Source material:

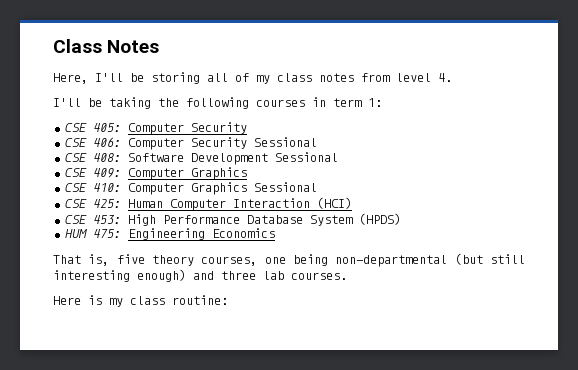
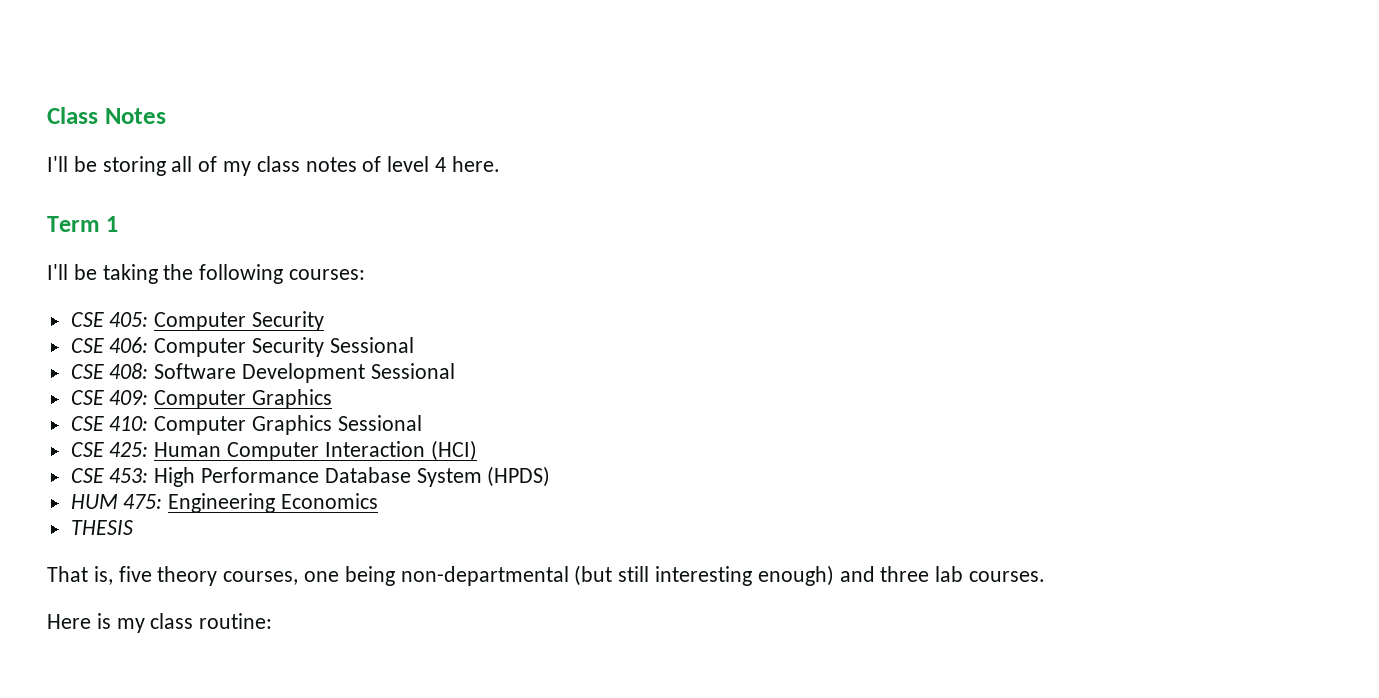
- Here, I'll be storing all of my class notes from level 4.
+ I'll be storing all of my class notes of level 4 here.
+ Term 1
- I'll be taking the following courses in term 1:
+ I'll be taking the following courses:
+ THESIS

Task directions: Each line from the one containing "level 4 here." through the end of the material must be output exactly, and no other line.

Response to this exercise:
+ I'll be storing all of my class notes of level 4 here.
+ Term 1
- I'll be taking the following courses in term 1:
+ I'll be taking the following courses:
+ THESIS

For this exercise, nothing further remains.